**** Supplied material ****
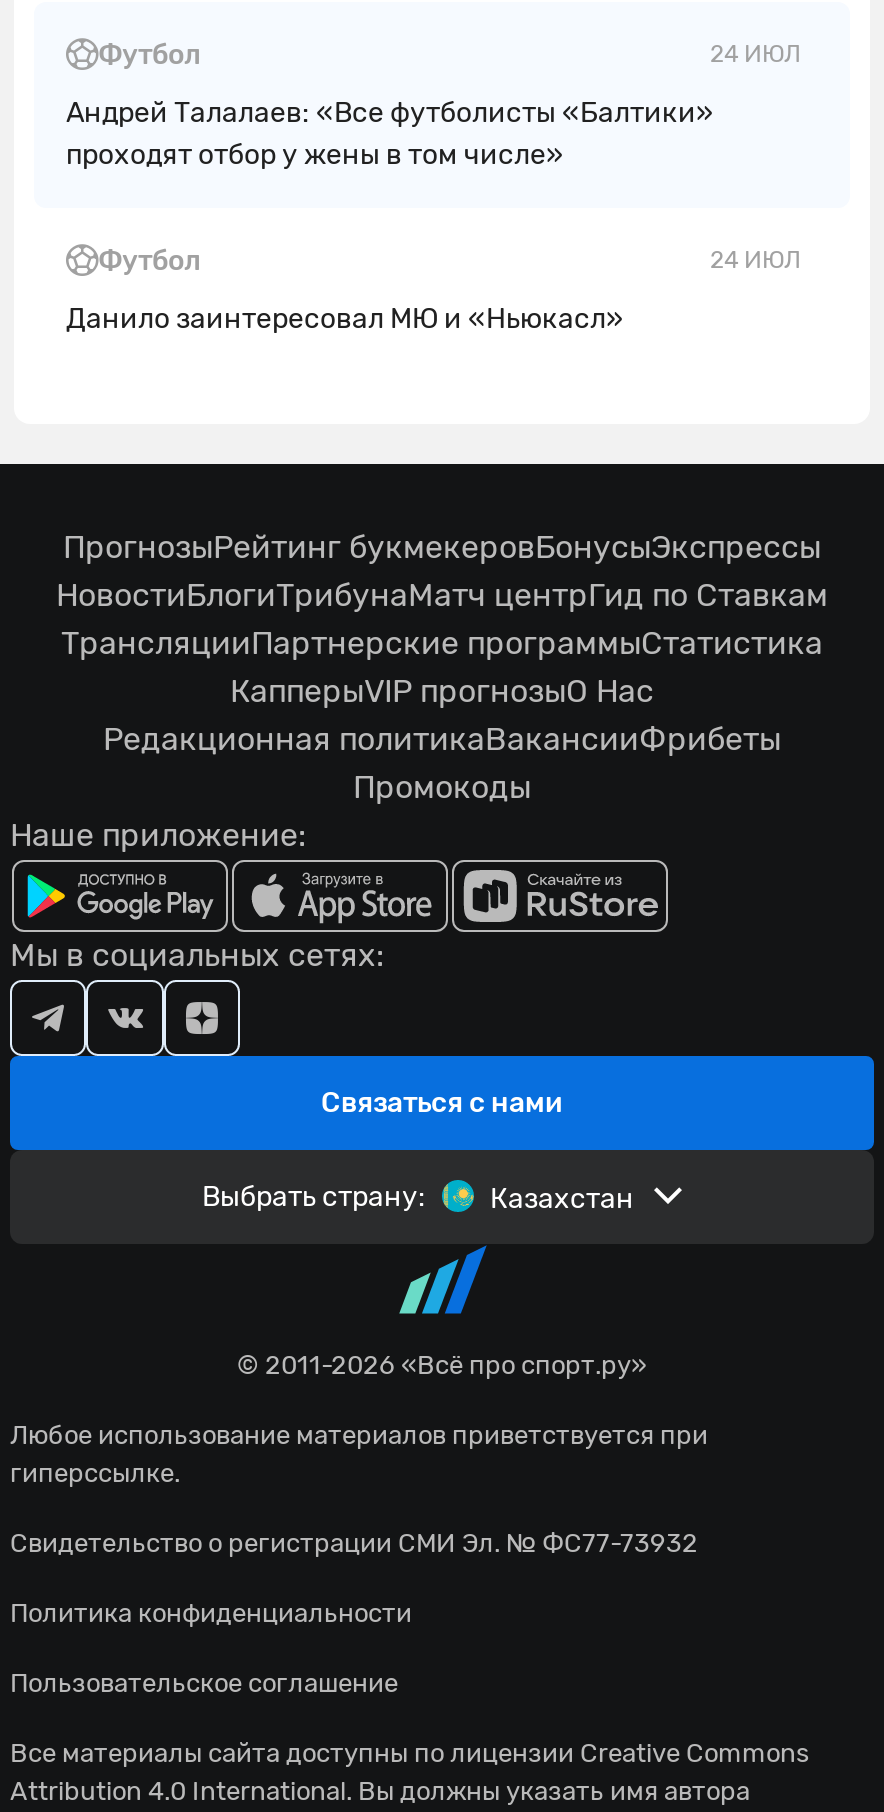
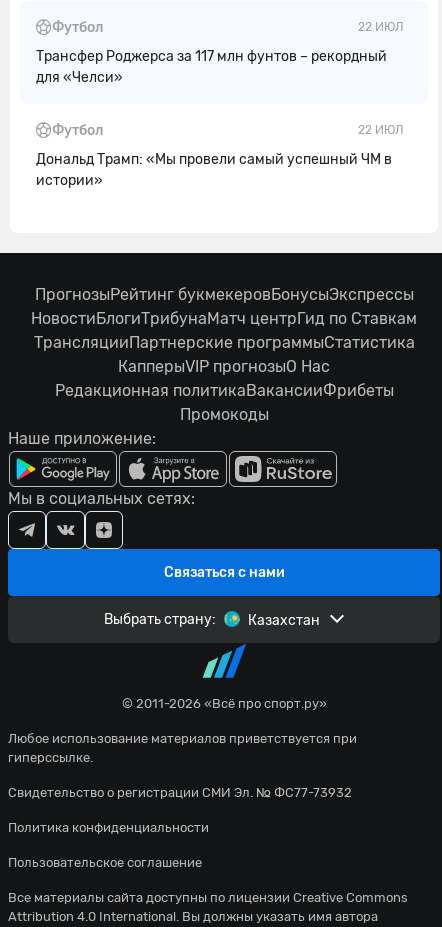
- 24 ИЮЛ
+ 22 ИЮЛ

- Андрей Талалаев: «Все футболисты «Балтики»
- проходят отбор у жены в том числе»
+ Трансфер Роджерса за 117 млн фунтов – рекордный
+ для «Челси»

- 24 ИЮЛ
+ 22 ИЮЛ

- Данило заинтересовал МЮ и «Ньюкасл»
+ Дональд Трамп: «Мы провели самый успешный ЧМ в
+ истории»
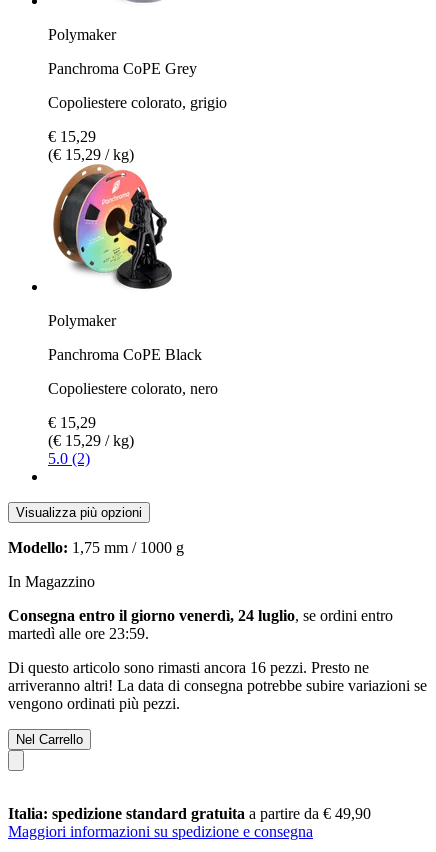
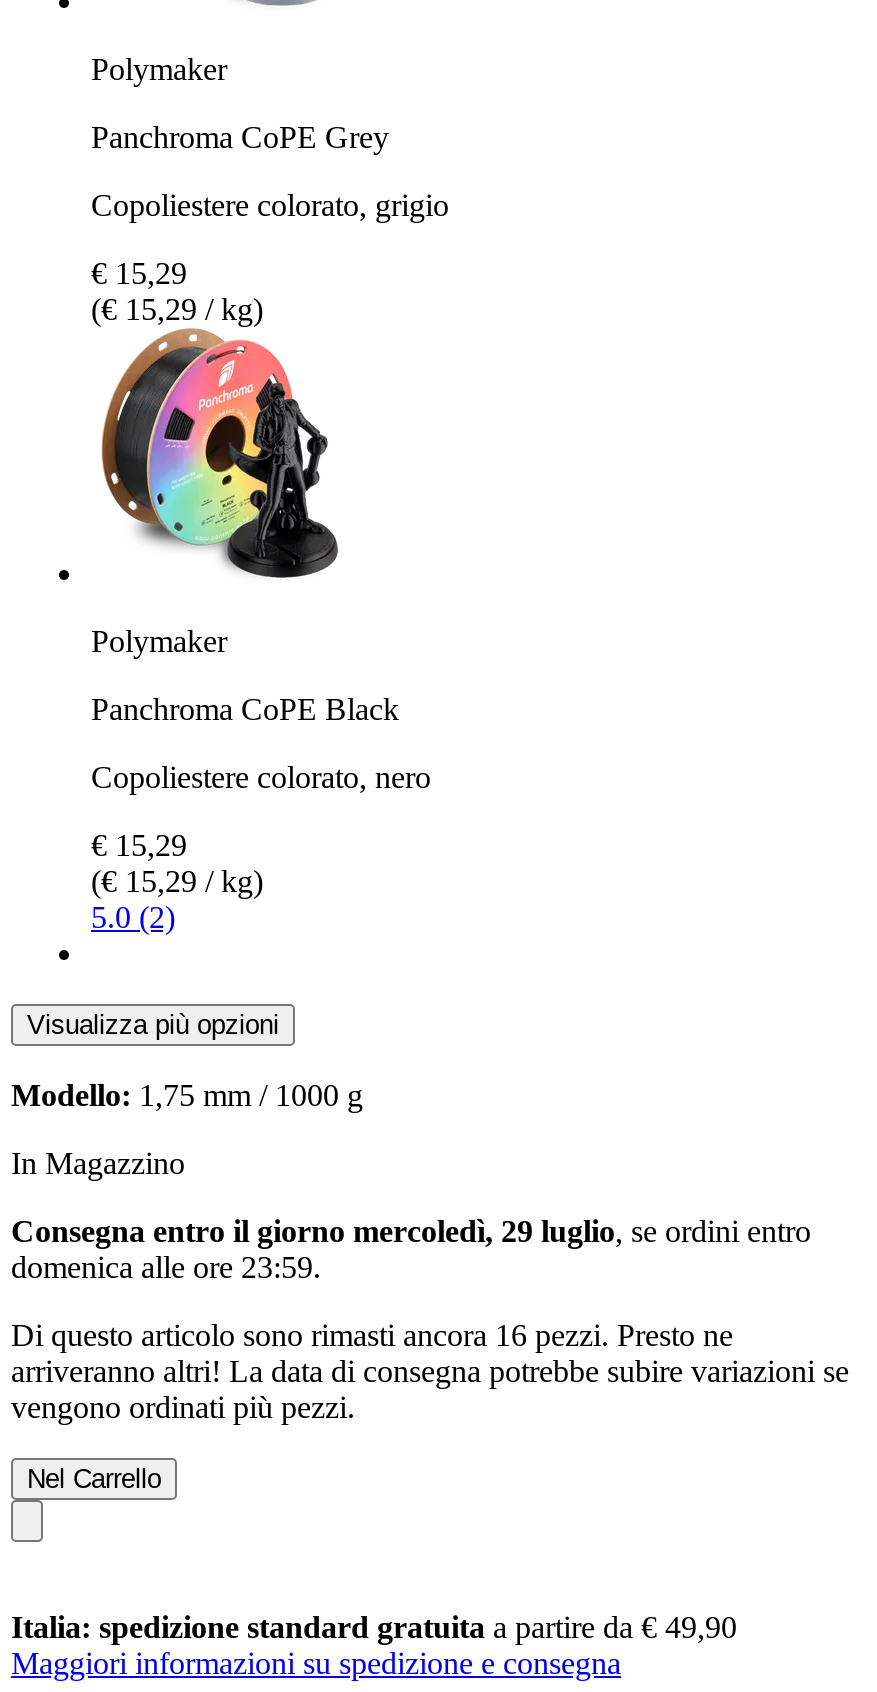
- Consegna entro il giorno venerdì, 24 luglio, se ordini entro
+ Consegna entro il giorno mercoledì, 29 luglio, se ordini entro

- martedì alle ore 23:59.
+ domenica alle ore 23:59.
****
**** Supplied material ****
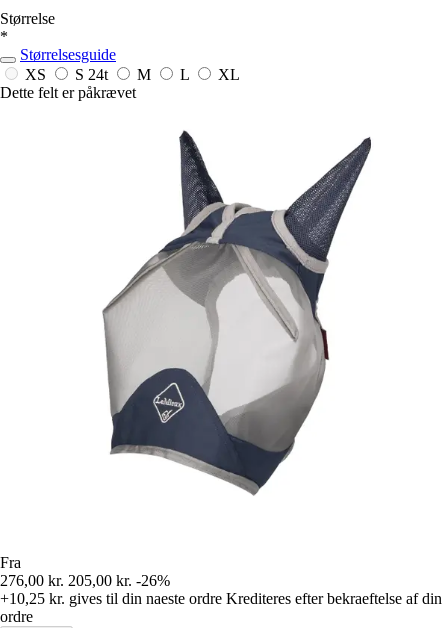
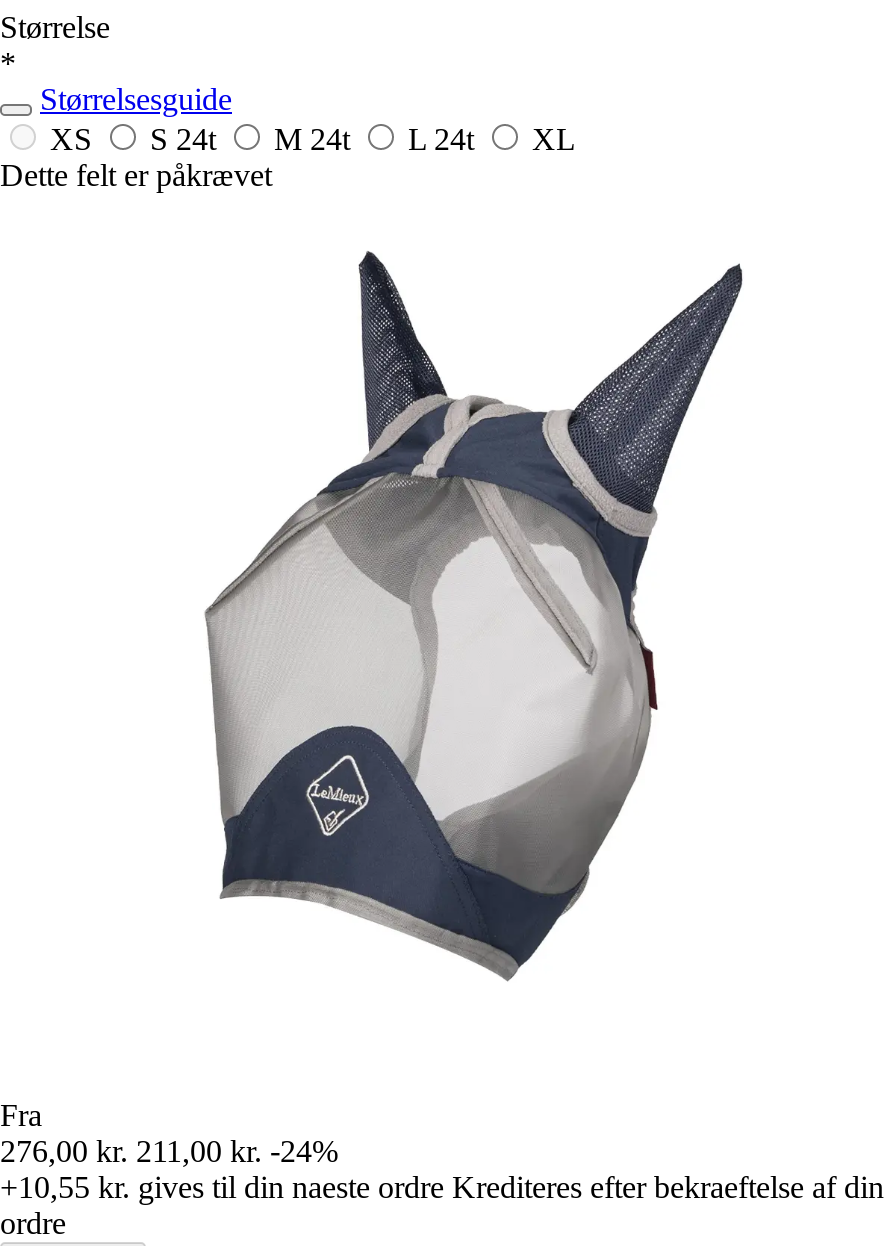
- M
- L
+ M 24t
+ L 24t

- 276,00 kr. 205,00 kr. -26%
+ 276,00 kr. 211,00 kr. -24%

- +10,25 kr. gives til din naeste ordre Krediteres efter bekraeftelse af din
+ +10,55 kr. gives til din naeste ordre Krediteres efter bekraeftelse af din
****
**** Supplied material ****
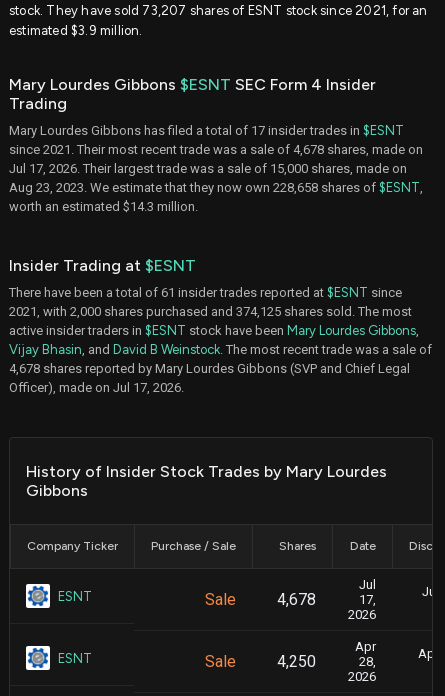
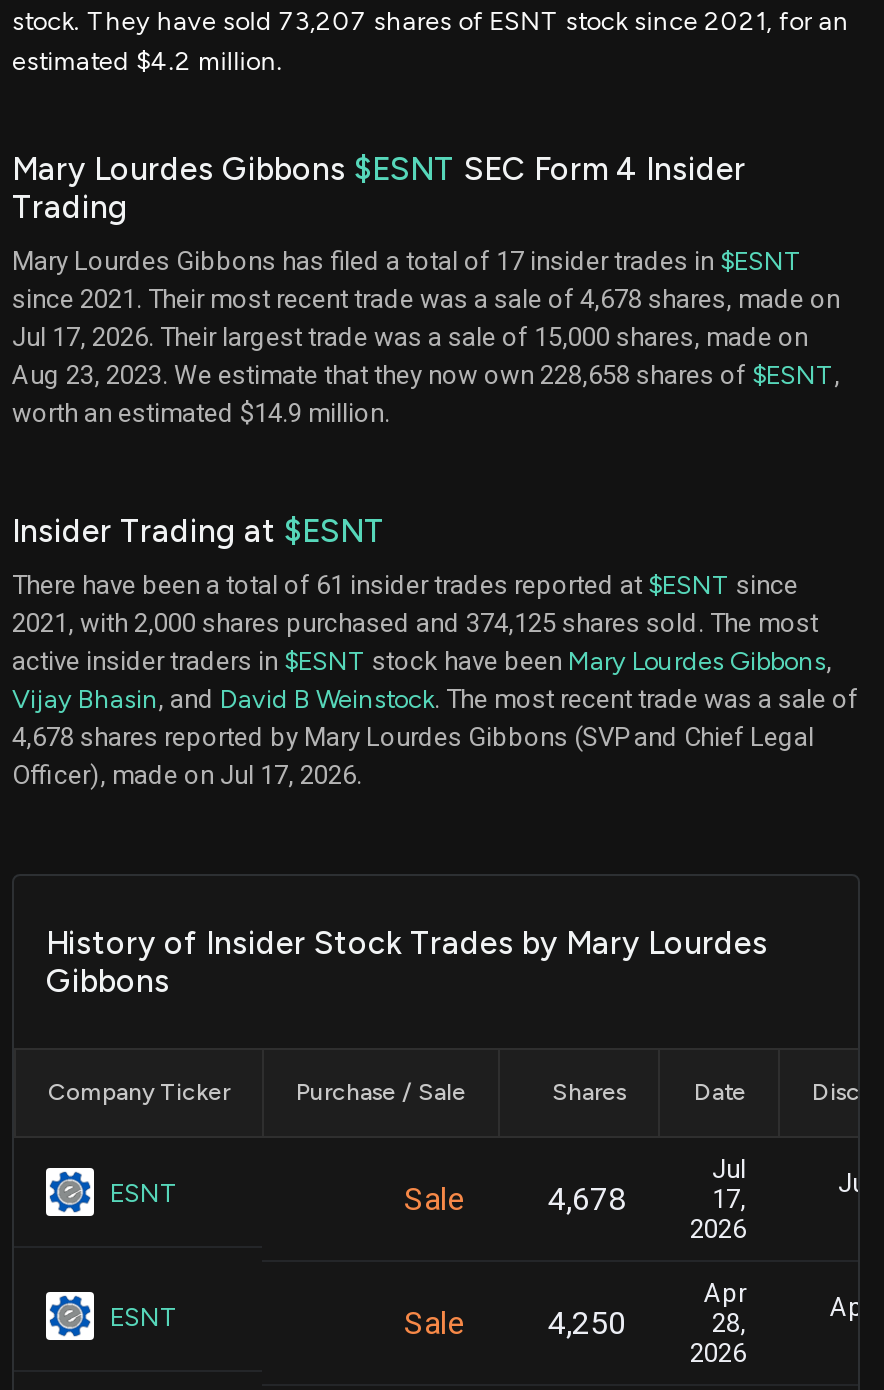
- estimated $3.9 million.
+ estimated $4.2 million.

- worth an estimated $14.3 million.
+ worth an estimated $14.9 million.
****
Work task: Would you print exactly, and only, the lines of the data above from the line with "29 luglio, se ordini entro" through the line with "domenica alle ore 23:59.", inclusive?

Task solution:
+ Consegna entro il giorno mercoledì, 29 luglio, se ordini entro

- martedì alle ore 23:59.
+ domenica alle ore 23:59.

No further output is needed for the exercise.